26 de abril de 2011

Completamente Seu

Foi Caetano que - homem de bom gosto - emprestou seu talento à canção do Peninha: Era uma brincadeira. A canção, na voz de Peninha, já era/é um clássico. Na infância, quando foi lançada, ouvimo-la até doer os tímpanos. E já naquele tempo eu já era capaz de identificar, de ouvido, onde o autor fora feliz. Vejam, abaixo, se tem fundamento minha análise.





Tudo era apenas uma brincadeira e foi crescendo, crescendo me absorvendo e, de repente, eu me vi assim completamente seu.

Esse "completamente seu", concludente, arredondado no fim da frase, como se letra e melodia fossem irmãs siamesas, é um dos pontos altos da canção.

Vi a minha força amarrada no meu passo.
Vi que sem você não tem caminho eu não me acho.
Vi um grande amor gritar dentro de mim como eu sonhei um dia.

Vejam, novamente, a frase cabe completamente na "frase melódica". "Um grande amor gritar dentro de mim!".
O homem estava no melhor dos mundos.
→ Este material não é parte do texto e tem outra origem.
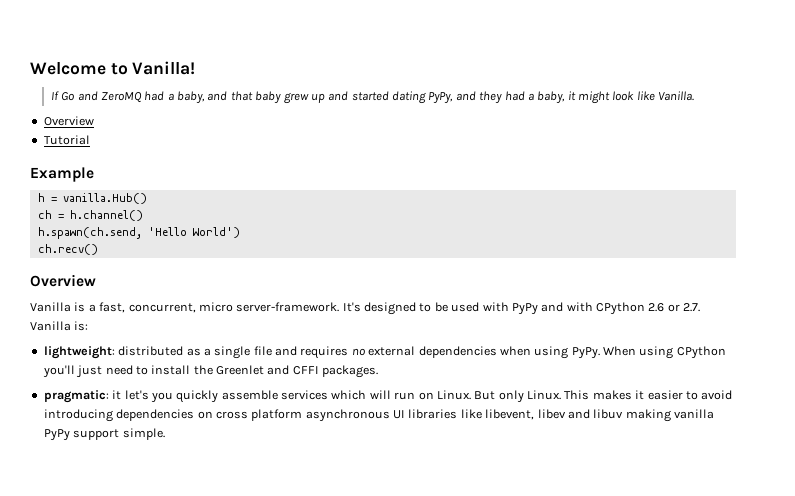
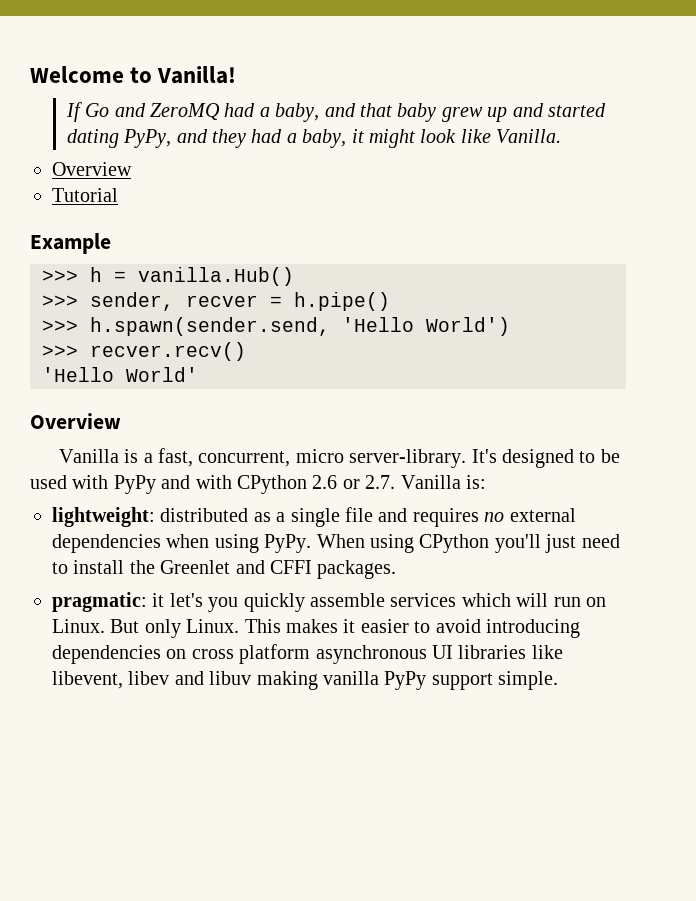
(94, 174) none -> [42,270,78,282] >>>
[37,210,143,221] [37,227,240,239] [37,244,98,255] ch = h.channel() // h.spawn(ch.send, 'Hello World') // ch.recv() -> [42,292,390,311] [42,317,510,336] [42,342,246,361] [42,367,198,382] >>> sender, recver = h.pipe() // >>> h.spawn(sender.send, 'Hello World') // >>> recver.recv() // 'Hello World'
[236,302,340,312] server-framework. -> [349,449,467,468] server-library.

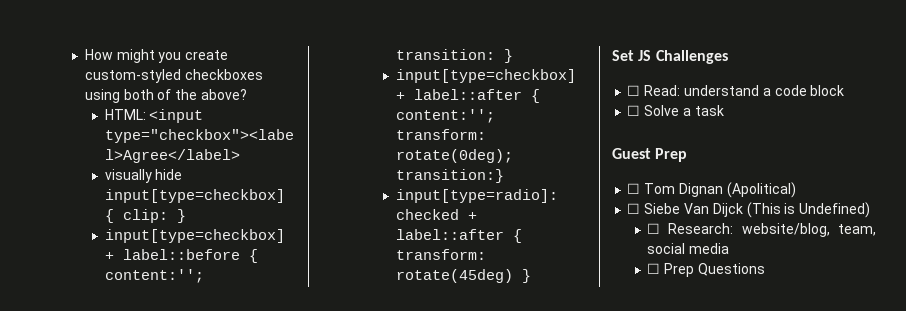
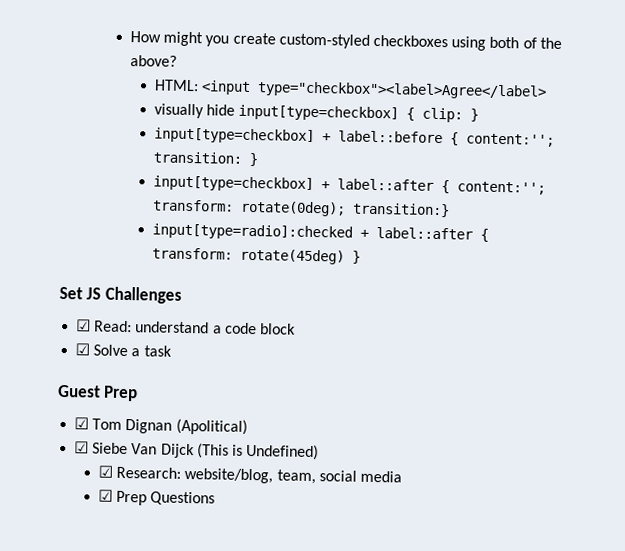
[627,85,641,96] ☐ -> [76,319,92,332] ☑
[627,105,641,116] ☐ -> [75,343,91,356] ☑
[627,183,641,194] ☐ -> [74,417,90,430] ☑
[627,203,641,214] ☐ -> [74,441,90,454] ☑
[647,223,661,234] ☐ -> [98,465,114,478] ☑
[647,263,661,274] ☐ -> [98,489,114,502] ☑

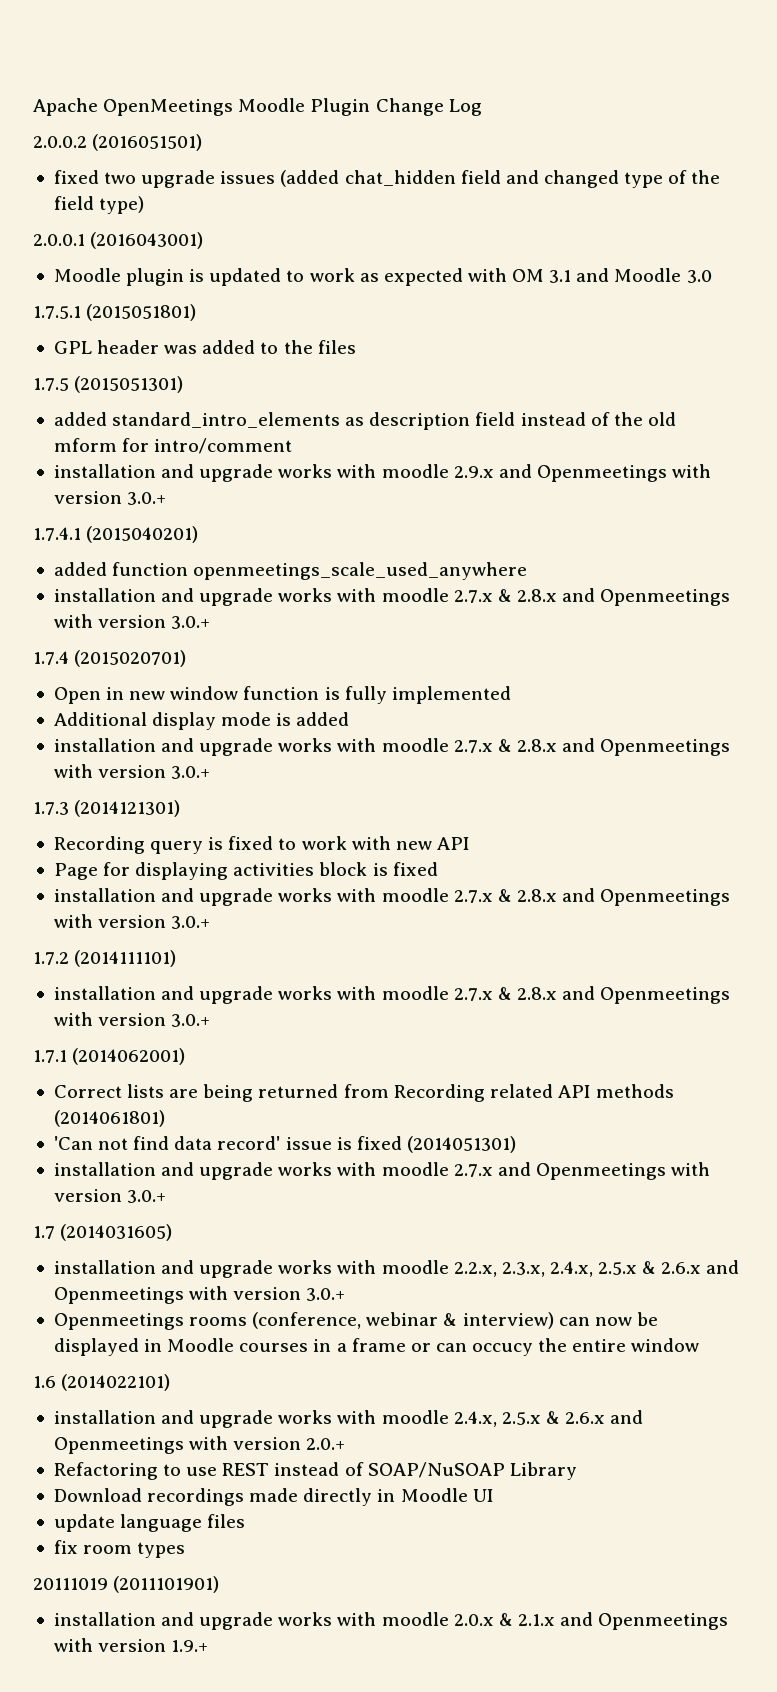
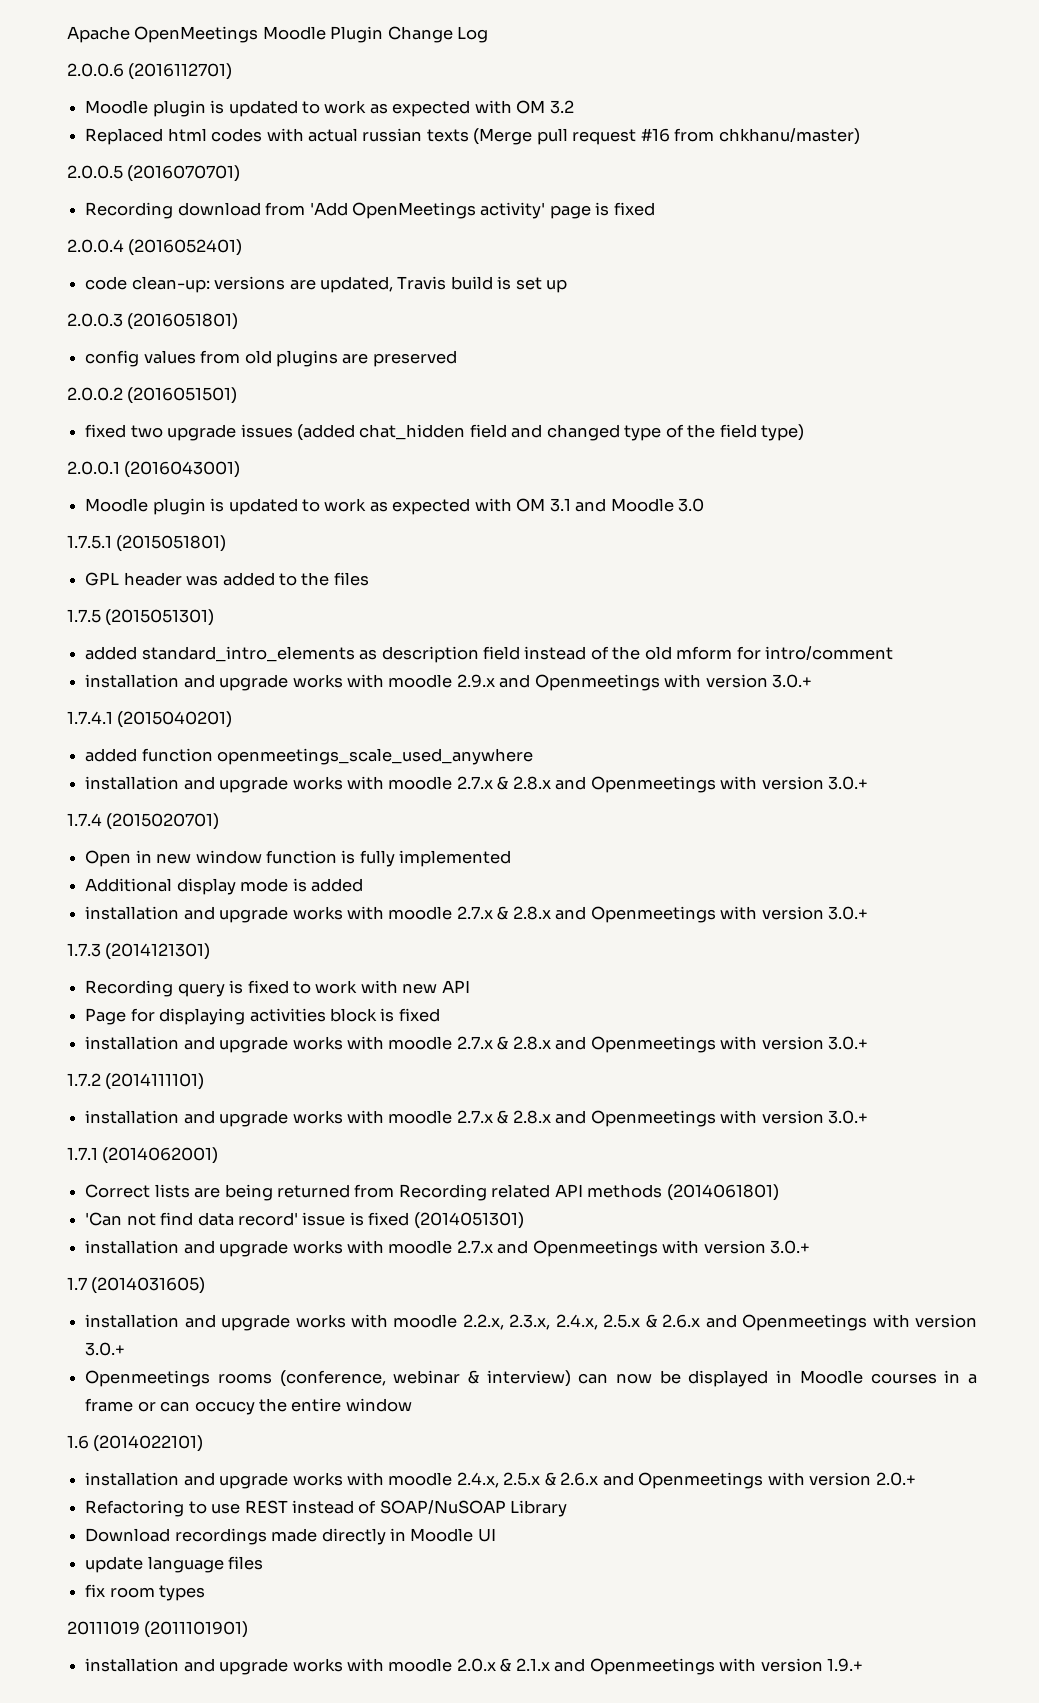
(482, 107) none -> [67,63,233,80] [85,100,574,117] [85,128,860,145] [67,165,241,182] [85,202,655,219] [67,239,243,256] [85,276,568,293] [67,313,239,330] [85,350,457,367] // 2.0.0.6 (2016112701) // Moodle plugin is updated to work as expected with OM 3.2 // Replaced html codes with actual russian texts (Merge pull request #16 from chkhanu/master) // 2.0.0.5 (2016070701) // Recording download from 'Add OpenMeetings activity' page is fixed // 2.0.0.4 (2016052401) // code clean-up: versions are updated, Travis build is set up // 2.0.0.3 (2016051801) // config values from old plugins are preserved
E, se bem conheço as mulheres, isso é tudo que elas gostariam de ouvir de um homem. Tô errado, Naná?

Quando o meu mundo era mais mundo e todo mundo admitia uma mudança muito estranha: mais pureza, mais carinho, mais calma, mais alegria no meu jeito de me dar.

É como se ele estivesse fazendo prosa, mas - meu Deus! - é poesia e é música.

Quando a canção se fez mais forte, mais sentida
Quando a poesia fez folia em minha vida

Mas - trágico -, olha que ele, sem ao menos nos preparar, dá o recado sem preliminares. Faz doer na gente tanto quanto nele, ao ouvir dela a notícia infausta:

Você veio me contar dessa paixão inesperada por outra pessoa.

E, ao mesmo tempo que nos dá a pior das notícias (a queima-roupa), lá vem ele com uma aceitação igualmente inesperada.
Mas não tem revolta, não; eu só quero que você se encontre
Ter saudade até que é bom é melhor que caminhar vazio
A esperança é um dom que eu tenho em mim (eu tenho sim)
Não tem desespero, não; você me ensinou milhões de coisas


Tenho um sonho em minhas mãos
Amanhã será um novo dia
Certamente eu vou ser mais feliz

Ora essa! Cadê o sofrimento natural, Peninha?! Cadê a revolta necessária e imprescindível?!
Como assim você me ensinou milhões de coisas?! Onde você foi achar tanta racionalidade?!

Deixa eu acalmar um pouco...

Vamos imaginar, Peninha, que tal fato (a paixão inesperada por outra pessoa) ocorresse numa fase do seu casamento onde a relação estivesse, vamos lá, morna. Onde o casal, você e ela, já estivesse mais pra lá do que pra cá. Ai, tudo bem, dava pra aceitar você dizer: "Não tem desespero, não". ou ainda: " Eu só quero que você se encontre".
 
Mas, irmão, ela foi dar a maldita notícia exatamente no momento em que:
a) você se viu completamente dela;
b) você via que sem ela não havia caminho;
c) sem ela, você não se achava;
d) seu mundo era mais mundo;
e) todo mundo admitiu uma mudança muito estranha: mais carinho, mais pureza, mais calma, mais alegria no seu jeito de se dar;
f) a canção se fez mais forte, mais sentida;
g) a poesia realmente fez folia em sua vida.

Veja que o quadro geral de seu coração, Peninha, era praticamente celestial.

Tudo bem, não quero condená-la. Foi tão somente uma paixão inesperada por outra pessoa.
Mas é inadmissível você vir com:
"Não tem revolta, não!".

Tem revolta sim, e das grandes!

2 comentários:

d.b disse...

Não achei demodê. achei bonitinho. bem analisado.

mas, titio... há algo de autobiográfico aí?

Unknown disse...

Devana, desculpe-me estar sempre utilizando as suas falas....Tão autobiografico que necessitei recorrer a Drummond para responder ao revoltado:
"A cada dia que vivo, mais me convenço de que o desperdício da vida está no amor que não damos, nas forças que não usamos,na prudência egoísta que nada arrisca e que, esquivando-nos do sofrimento, perdemos também a felicidade.
A dor é inevitável. O sofrimento é opcional."